はじめに
あなたは、どのあたりを歩いていますか。はるか遠くまで辿る人、同じところをぐるぐる回っている人、途中で足を止めてぼんやりたたずむ人。
ぼくはといえば、十年前以来ずっと時間が止まったままの次元の裂け目にタイムスリップ。ちょっとした縁で、目もあてられないくらいに散乱していた木工作業場の片づけをしているところです。
そこはかつて箪笥職人さんの仕事場でしたが、どんな事情があったか、恐らく手もつけぬまま他界、天井から伸びた草の蔓がぶらぶらしている有様でした。無数の釘や鋲の類、さびた金具、破断した帆布の平ベルトにからまれながら壁に寄りかかっている不気味に黒光りした木工機械。
今年の稲刈りが終わるや否や、休養もそこそこに、ぼくの小さな悪戦苦闘が始まりました。新しいひみつきちの建国という変な理想を胸に秘めつつ、正月返上で作業場に通い続けました。電気も暖房もない暗がりの中、ガスバーナーで沸かしたお湯で珈琲を淹れながら、ふと考えました。
その職人さんは、今はもういません。
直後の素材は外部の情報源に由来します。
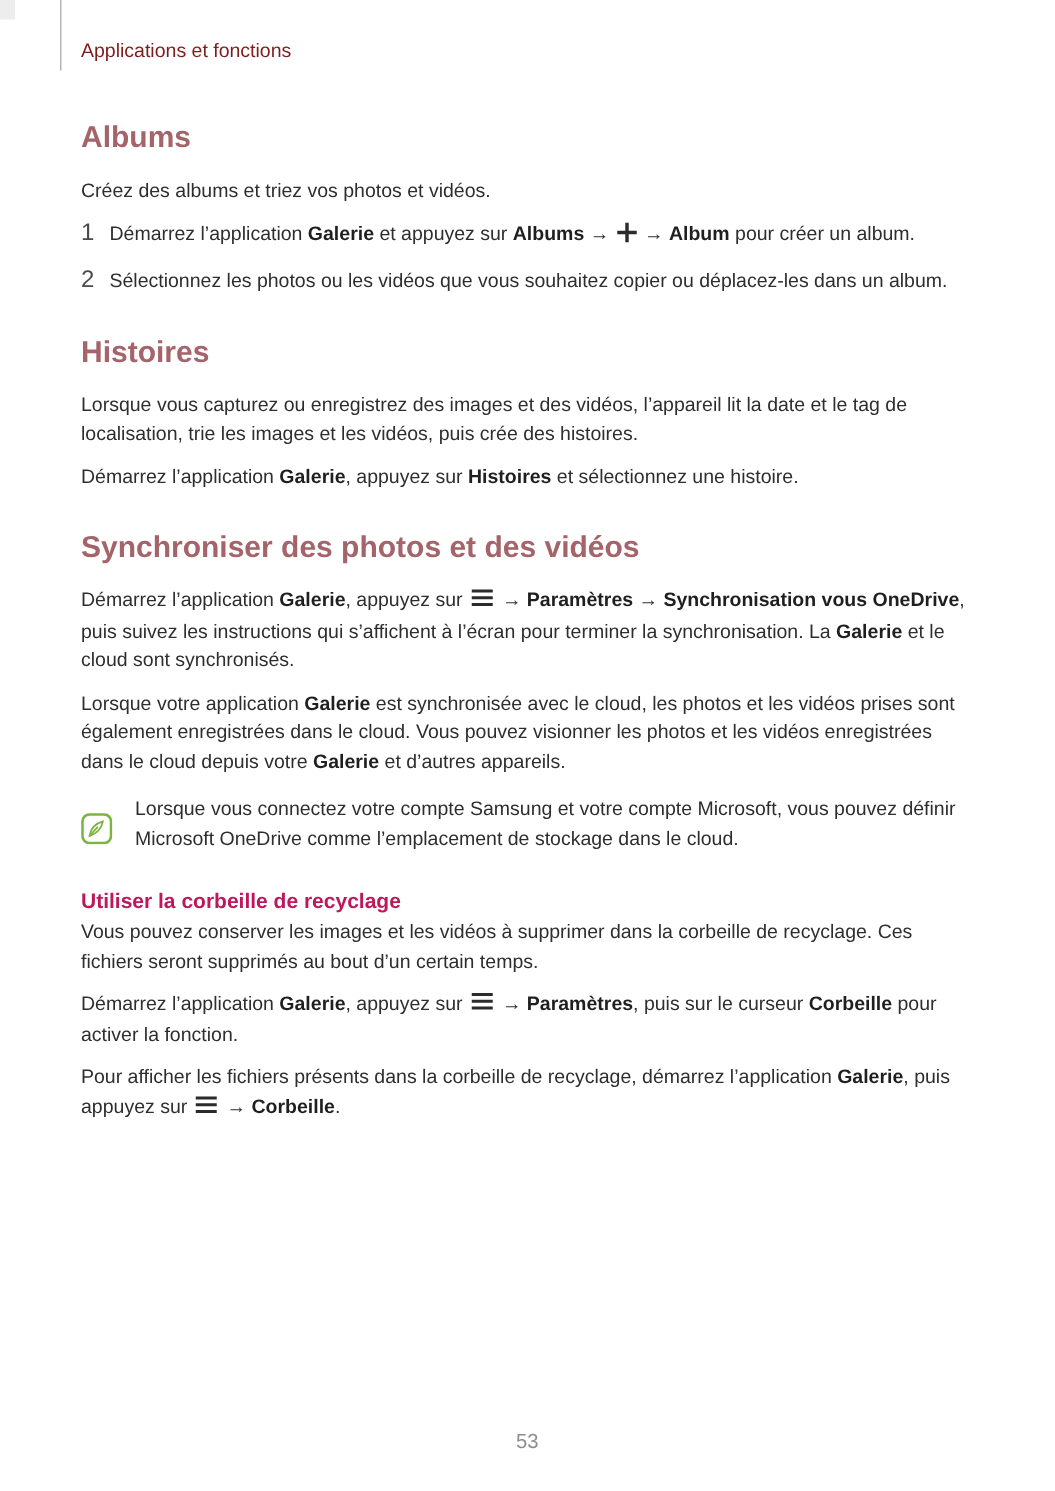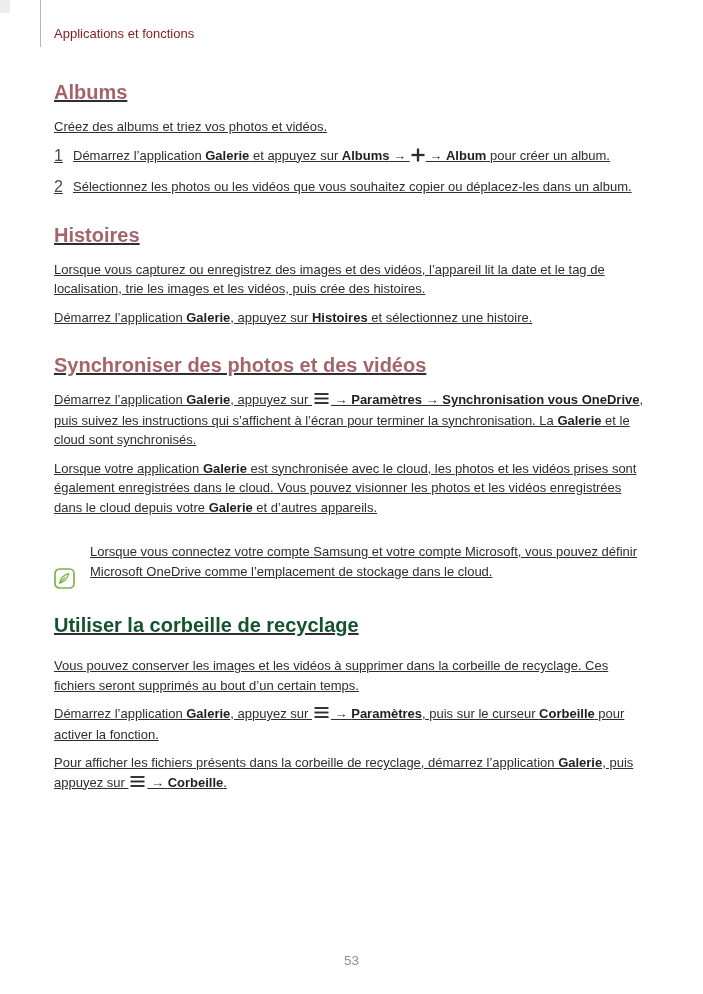"Albums" .content { text-decoration: underline -> none }
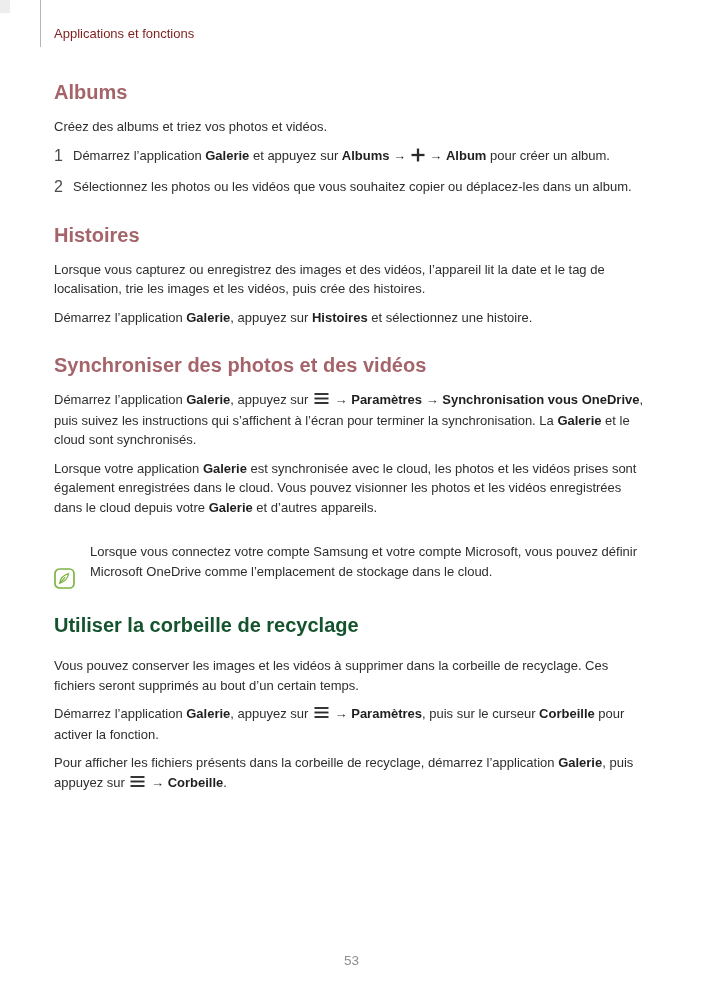"Lorsque vous connectez votre compte" .note { margin: 25px 0 0 0 -> 12px 0 0 0 }
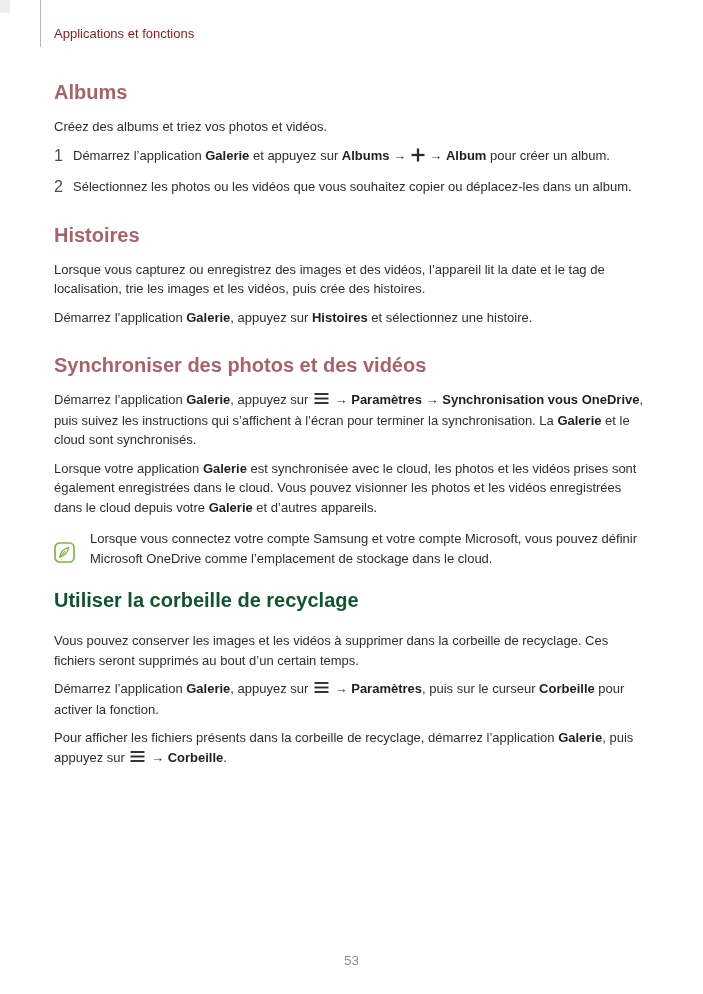"Utiliser la corbeille de recyclage" h3 { color: #14532d -> #be185d; font-size: 20px -> 14px; margin: 22px 0 20px 0 -> 22px 0 0 0 }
ばくは、いまというこの瞬間にいます。十年前の記憶から分裂した生命体が、何だか「いま」という柩に永遠に閉じこめられているようでもあります。
過去とは過ぎ去りしいまであり、記憶の増殖にすぎません。未来とはまだ見ぬいまであり、すぐそこのいまによって決定される無限のタイムラインといってよいかも知れません。
いま、一処。様々な思いを抱えて迷いながらさすらう心優しき旅人たちよ、どうかご無事で。あなたにはあなたの道があり、まちがいながらでもいい、いつかきっとあなたのふるさとに辿り着くのだと信じて。合掌。